== Provided entries

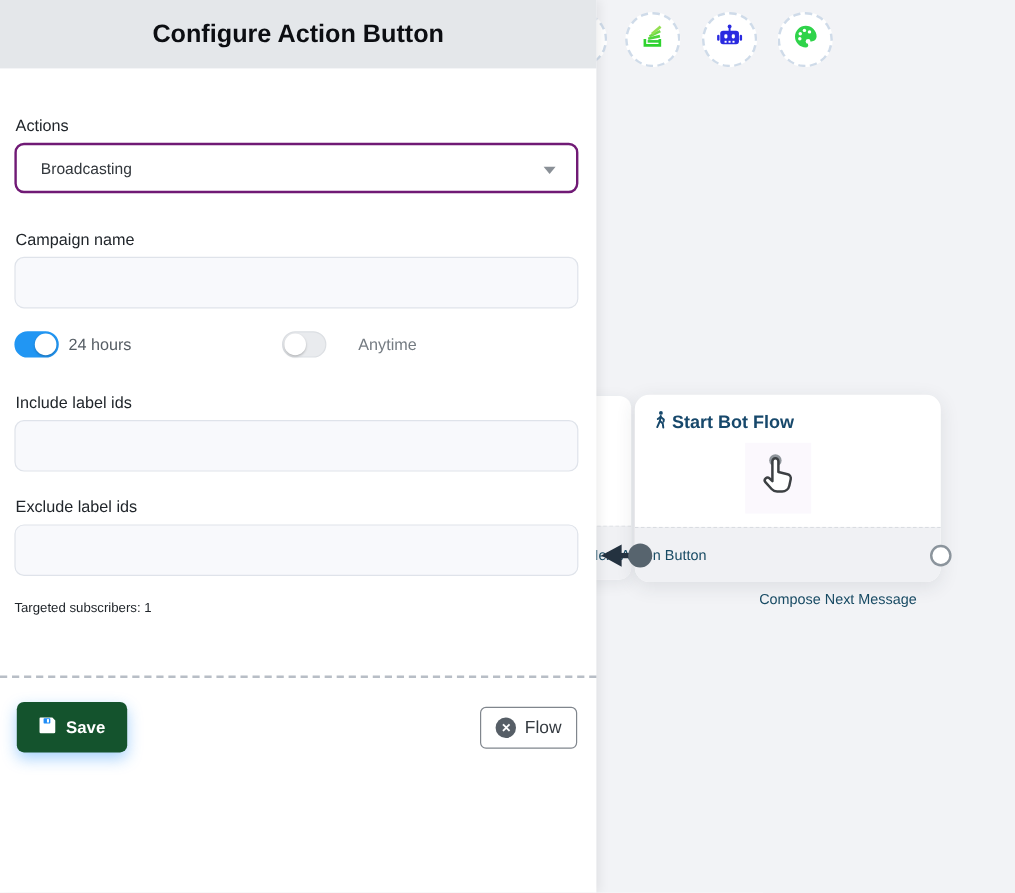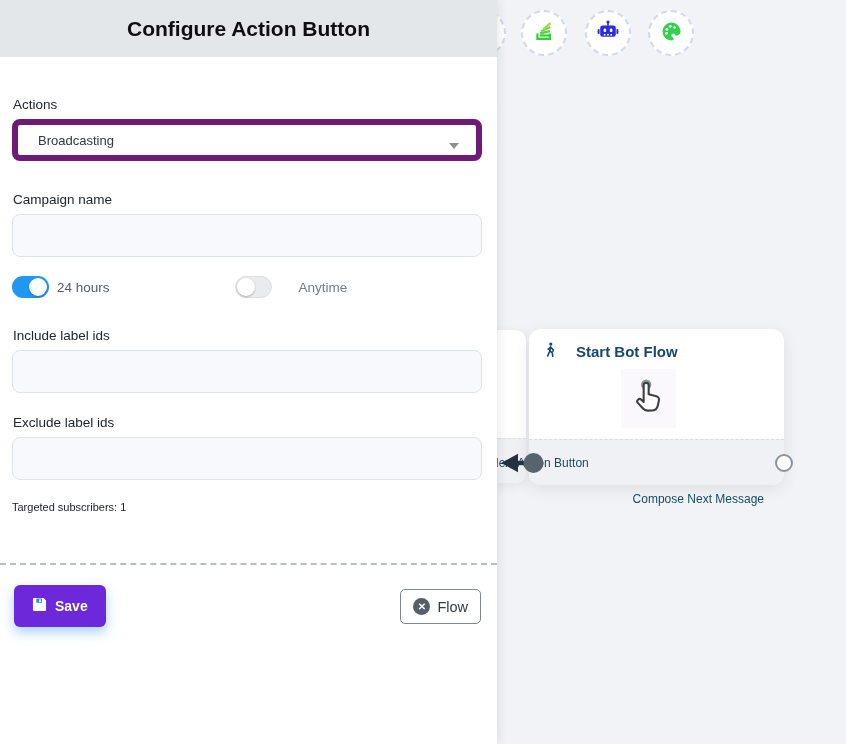--- a/index.html
+++ b/index.html
@@ -75,7 +75,7 @@
 
   .select-box {
     position:relative; height:42px; background:#fff;
-    border:6px solid #701a75; border-radius:8px;
+    border:2px solid #701a75; border-radius:8px;
     display:flex; align-items:center; padding:0 34px 0 20px;
     font-size:13px; color:#33383d; cursor:pointer;
   }

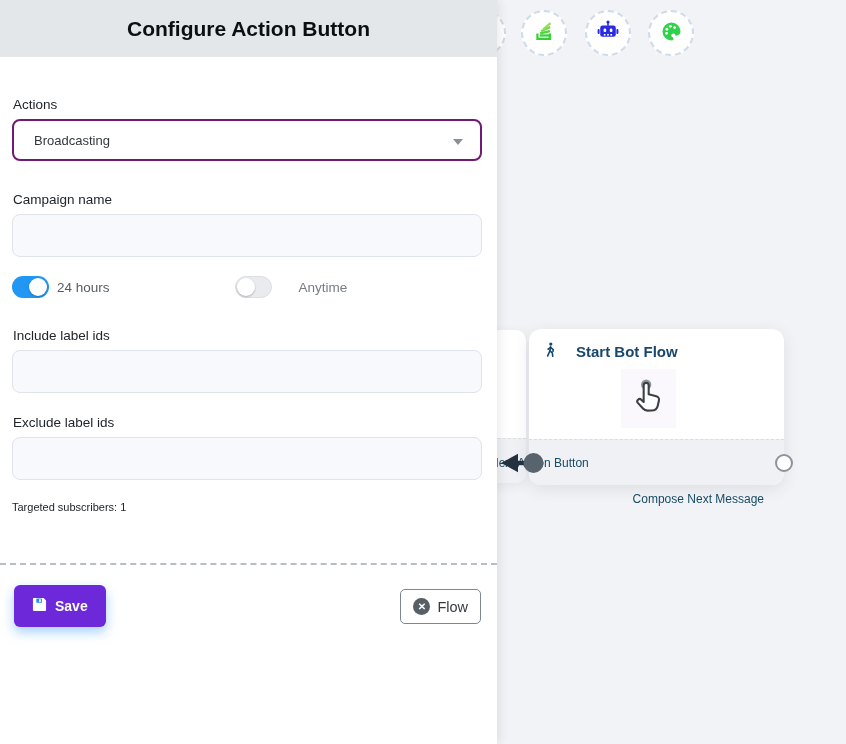--- a/index.html
+++ b/index.html
@@ -34,7 +34,7 @@
     box-shadow:0 4px 16px rgba(40,50,60,.10);
   }
   .card-header {
-    display:flex; align-items:center; gap:18px;
+    display:flex; align-items:center; gap:2px;
     padding:13px 14px 0 14px;
     color:#17486b; font-weight:bold; font-size:15px;
   }

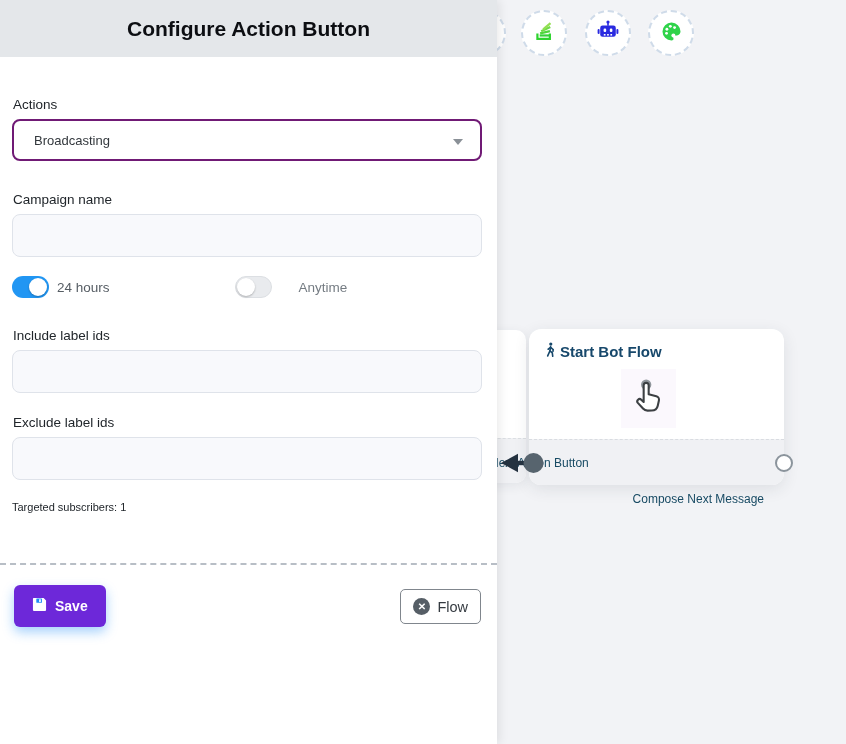--- a/index.html
+++ b/index.html
@@ -115,7 +115,7 @@
 
   .save-btn {
     position:absolute; left:14px; top:585px; height:42px; padding:0 18px;
-    background:#6d28d9; border:none; border-radius:6px;
+    background:#14532d; border:none; border-radius:6px;
     color:#fff; font-weight:bold; font-size:14px;
     display:flex; align-items:center; gap:8px; cursor:pointer;
     box-shadow:0 5px 12px rgba(30,140,247,.40);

====

Assigned task: In your answer, set down the full listing word for word and include no pictures.

Answer to this exercise:
--- a/index.html
+++ b/index.html
@@ -75,7 +75,7 @@
 
   .select-box {
     position:relative; height:42px; background:#fff;
-    border:6px solid #701a75; border-radius:8px;
+    border:2px solid #701a75; border-radius:8px;
     display:flex; align-items:center; padding:0 34px 0 20px;
     font-size:13px; color:#33383d; cursor:pointer;
   }

--- a/index.html
+++ b/index.html
@@ -34,7 +34,7 @@
     box-shadow:0 4px 16px rgba(40,50,60,.10);
   }
   .card-header {
-    display:flex; align-items:center; gap:18px;
+    display:flex; align-items:center; gap:2px;
     padding:13px 14px 0 14px;
     color:#17486b; font-weight:bold; font-size:15px;
   }

--- a/index.html
+++ b/index.html
@@ -115,7 +115,7 @@
 
   .save-btn {
     position:absolute; left:14px; top:585px; height:42px; padding:0 18px;
-    background:#6d28d9; border:none; border-radius:6px;
+    background:#14532d; border:none; border-radius:6px;
     color:#fff; font-weight:bold; font-size:14px;
     display:flex; align-items:center; gap:8px; cursor:pointer;
     box-shadow:0 5px 12px rgba(30,140,247,.40);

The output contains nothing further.